Detecting poor posture at work
The Inria project team Larsen is a participant in Andy, an EU project which has as one of its objectives to detect in real-time and prevent operators’ postures that are potentially dangerous from an ergonomics point of view. In order to build up a database for ergonomics analysis, 13 volunteers equipped with inertial sensors performed different sequences of tasks that are typical of the manufacturing industry, recording more than 5 hours. A team of annotators then analyzed these sequences and evaluated each gesture based on ergonomics criteria, assessing posture, load carrying, objects manipulation, etc.
The machine learning algorithms developed in this context are used to automate traditional ergonomic evaluation, still based on manually annotated ergonomic worksheets, making it possible to detect risky postures in real-time. Real-time estimates on ergonomics and predictions of movement are then gathered by robots and used by their AI algorithms to plan suitable collaborative trajectories and to provide better assistance for human operators.
Car assembly lines: slowing down, but not stopping
How can you ensure the safety of an operator working with a cobot while preventing the robot from stopping? This is a pressing concern in car manufacturing plants, where entire production chains can end up shutting down as a result, and one that is central to a project led by the Inria project team Auctus, in conjunction with the Peugeot group.

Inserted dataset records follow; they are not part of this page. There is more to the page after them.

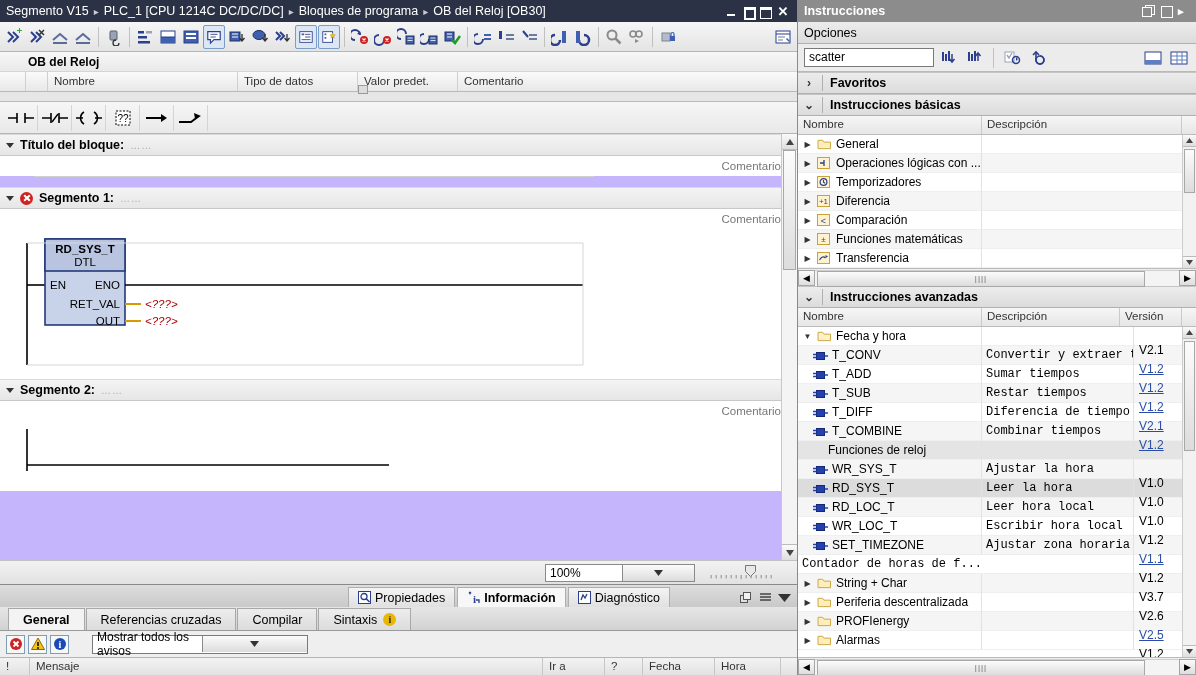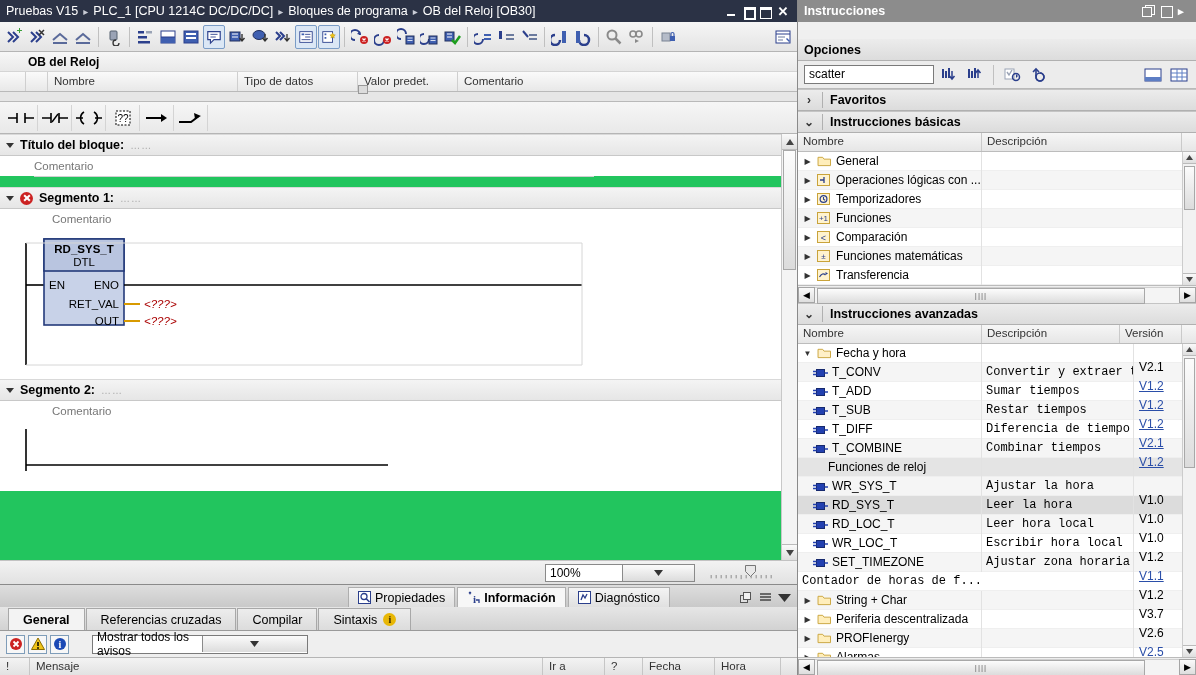"Pruebas V15" span.crumb { text: Pruebas -> Segmento }
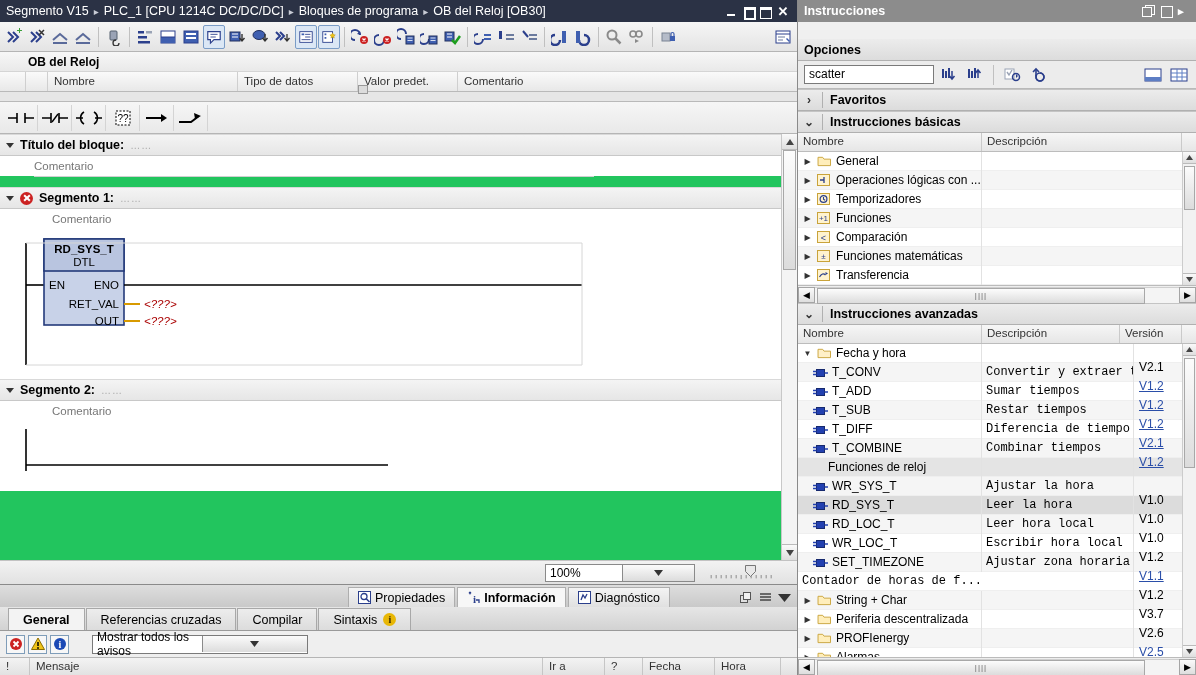"Opciones" .ropts { font-weight: bold -> normal; margin-top: 17px -> none }
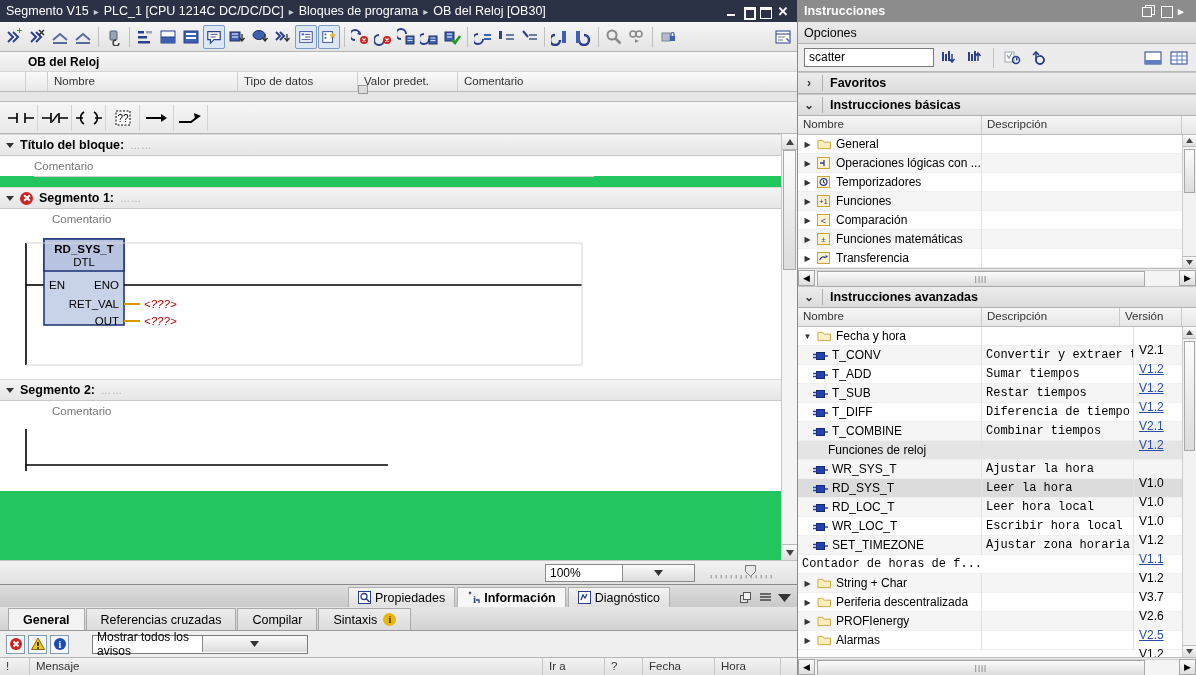"Título del bloque:" .canvas { background: #22c55e -> #c4b5fd; text-align: none -> right }
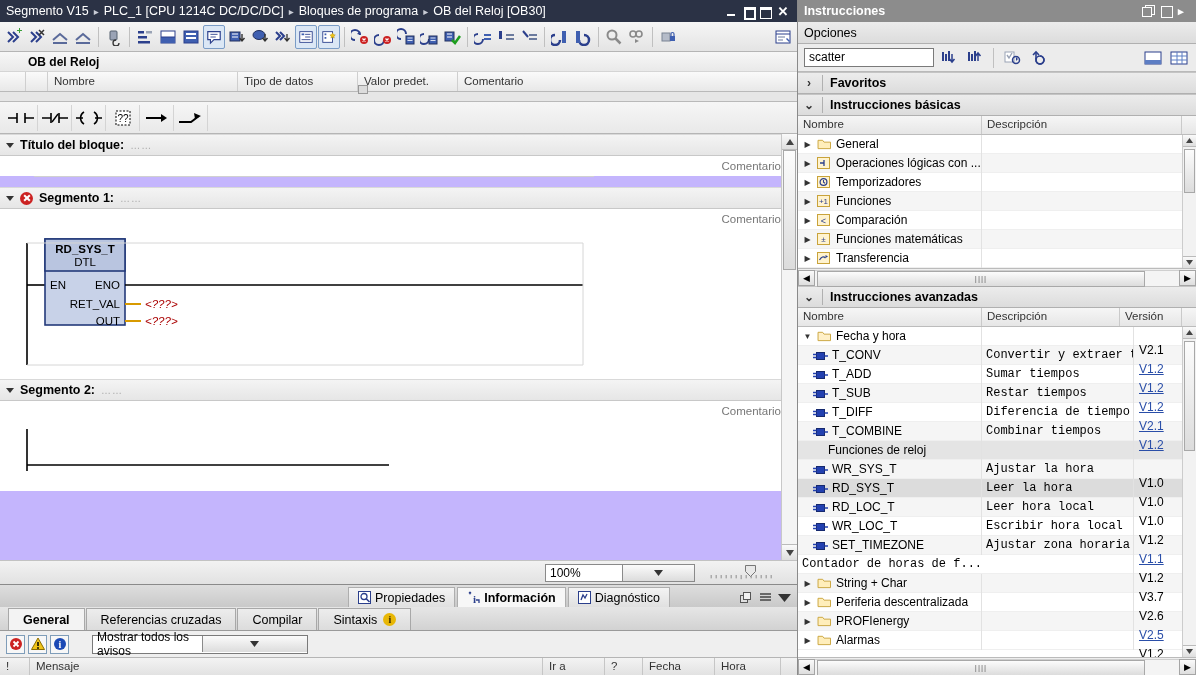"Funciones" span { text: Funciones -> Diferencia }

Peugeot have been won over by the flexibility of cobots and their compact design, but they do not want to see any drop in productivity. The researchers have been looking into ways of slowing down cobots’ movements. They have also been working on their capacity to observe operators in order to anticipate their movements and to adjust their behaviour accordingly. The end goal is for cooperation between cobots and operators to become safer and more fluid, without slowing down production.
Joinery: a cobot for holding spindle moulders in place
All joiners are familiar with the spindle moulder, a machine tool that is essential but dangerous, having been responsible for many an accident. During training, apprentices are closely monitored while they learn how to use it. The Blanquefort apprenticeship training centre near Bordeaux has been keeping a close eye on a PhD within the Inria project team Auctus, which relates to a methodology for making woodwork safer using robots.
Here’s an example. Were a piece of wood with knots in it to be expelled at high speed, a cobot would be able to react 20 times faster than a human. What’s more, the level of assistance can be adjusted depending on the arduousness of the task and the ability of the apprentice.
We are proud to be used as a pilot site, and curious to see how cobotics may benefit us. If the results are conclusive, then we will share them with the national network of apprenticeship training centres.
Philippe Godin, executive assistant of the Blanquefort apprenticeship training centre, about the text Menuiserie : un cobot pour sécuriser la toupie
Coboteam: bringing manufacturers and researchers together
In Auvergne - Rhône-Alpes, the Coboteam cluster, which is coordinated by the Thésame innovation centre and supported by the local regional council, is strengthening ties between the 500 companies operating in the field of robotics and Inria project teams. Three times a year, Coboteam holds “robotics workshops”, which bring together manufacturers and researchers. The former learn how to collaborate with a laboratory, while the latter are able to identify new practical needs. In addition to this, Coboteam organises round tables on robotics during meeting days held by Inria. These events have led to multiple R&D projects. Cobotics, a recent, innovative development in robotics, occupies a dominant position.